As Orthodox Christians we always look at Scripture within the context of Tradition. However, there are times when we borrow the practice common in this country of haphazardly selecting certain passages or translations to suit our own narrow purposes.
The passages most often used to define the status and delimit the participation of women are found in the letters of the Apostle Paul. In his book, What Paul Really Said About Women, John Temple Bristow gives an in-depth examination of St. Paul's writings.
Bristow first attempts to put them into the historical and cultural contexts in which they were written. He begins by examining the status of women in Ancient Greece - Athens and Sparta - and in Egypt. He shows, for instance, that whereas women in Egypt were regarded as equal to men, in Greece (Athens in particular), they were considered to be. Because Greece was considered to be a more advanced culture, mainly through the writings of Plato, Socrates, and Aristotle, many other cultures adopted Hellenism in hopes of elevating their own cultures. As a result, the preexisting ideas about the inferiority of women found in Hellenism spread to other cultures.

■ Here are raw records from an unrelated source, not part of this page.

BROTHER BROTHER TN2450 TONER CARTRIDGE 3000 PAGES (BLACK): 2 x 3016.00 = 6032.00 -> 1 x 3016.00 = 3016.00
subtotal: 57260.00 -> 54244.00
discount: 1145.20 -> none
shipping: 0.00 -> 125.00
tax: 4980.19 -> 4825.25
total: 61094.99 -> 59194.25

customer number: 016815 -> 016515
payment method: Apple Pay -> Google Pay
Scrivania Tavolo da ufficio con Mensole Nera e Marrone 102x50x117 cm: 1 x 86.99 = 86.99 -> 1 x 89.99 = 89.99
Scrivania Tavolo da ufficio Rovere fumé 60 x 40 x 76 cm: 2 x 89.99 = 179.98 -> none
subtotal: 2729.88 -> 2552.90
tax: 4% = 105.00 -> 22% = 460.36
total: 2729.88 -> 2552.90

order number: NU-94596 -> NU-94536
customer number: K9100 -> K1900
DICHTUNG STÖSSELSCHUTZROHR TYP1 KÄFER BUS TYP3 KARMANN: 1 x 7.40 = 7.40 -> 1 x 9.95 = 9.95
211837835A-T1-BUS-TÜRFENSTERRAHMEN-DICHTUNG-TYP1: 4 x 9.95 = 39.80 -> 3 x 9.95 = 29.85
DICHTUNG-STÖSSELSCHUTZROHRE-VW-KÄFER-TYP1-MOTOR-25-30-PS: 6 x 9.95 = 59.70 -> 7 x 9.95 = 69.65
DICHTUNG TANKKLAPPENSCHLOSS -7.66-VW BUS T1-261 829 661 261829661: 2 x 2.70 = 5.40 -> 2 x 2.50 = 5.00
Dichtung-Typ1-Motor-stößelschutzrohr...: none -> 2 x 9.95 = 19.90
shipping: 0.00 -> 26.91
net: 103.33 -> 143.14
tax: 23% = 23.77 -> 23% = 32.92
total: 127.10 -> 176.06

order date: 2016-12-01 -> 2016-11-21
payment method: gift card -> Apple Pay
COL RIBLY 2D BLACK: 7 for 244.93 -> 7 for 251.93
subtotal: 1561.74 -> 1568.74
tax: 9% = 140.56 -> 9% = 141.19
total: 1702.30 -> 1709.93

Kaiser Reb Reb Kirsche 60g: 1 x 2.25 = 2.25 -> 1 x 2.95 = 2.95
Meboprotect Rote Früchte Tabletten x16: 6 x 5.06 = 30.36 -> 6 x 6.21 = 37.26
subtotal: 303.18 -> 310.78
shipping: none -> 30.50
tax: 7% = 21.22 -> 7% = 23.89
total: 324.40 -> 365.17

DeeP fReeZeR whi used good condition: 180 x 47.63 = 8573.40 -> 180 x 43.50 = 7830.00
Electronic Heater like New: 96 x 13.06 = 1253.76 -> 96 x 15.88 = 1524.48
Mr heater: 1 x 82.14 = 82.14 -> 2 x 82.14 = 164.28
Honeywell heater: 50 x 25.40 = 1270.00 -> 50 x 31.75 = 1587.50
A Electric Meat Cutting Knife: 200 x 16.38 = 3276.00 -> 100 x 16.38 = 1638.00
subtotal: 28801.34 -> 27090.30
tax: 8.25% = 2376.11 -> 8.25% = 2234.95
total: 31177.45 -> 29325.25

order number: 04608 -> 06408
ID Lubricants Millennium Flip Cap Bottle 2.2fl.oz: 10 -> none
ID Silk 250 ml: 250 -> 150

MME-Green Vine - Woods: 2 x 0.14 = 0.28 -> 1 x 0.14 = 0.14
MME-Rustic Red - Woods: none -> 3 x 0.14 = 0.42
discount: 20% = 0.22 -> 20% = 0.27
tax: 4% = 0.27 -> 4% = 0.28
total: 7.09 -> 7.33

He also shows how women were devalued in the Jewish tradition, as evidenced in the writings of the rabbinical scholars on the stories of Adam and Eve. In the context of the times, the value that Jesus accorded women was a radical departure from the prevailing thought. Additionally, Bristow explains how cultural biases against women lead to a misinterpretation of scripture.
The most prominent scriptural example of the relationship between husband and wife is found in Ephesians 5:21-33. (Because this is the epistle reading for the Orthodox wedding service, I found this to be of particular interest.) Although this passage is often used to justify the secondary status accorded to women, Bristow shows that St. Paul actually meant to elevate the status of women. In St. Paul's view of marriage, women and men were to be united in mutual love and respect, just like Christ and the Church. This was a new way of looking at marriage. His well-researched explanation of the passage includes many references to the ways in which Greek and Hebrew texts have been translated. Translation issues are always complex and are made even more troublesome because languages are always evolving.
He continues to explore the issues of women as leaders in the Church, the education of women, questions of dress and hairstyle, and the holiness of celibacy.
The book is not long - one hundred and twenty pages - but it is an important study of women's issues within the Church. At the end of each chapter there are questions for thought and discussion, making this book a good candidate for study groups.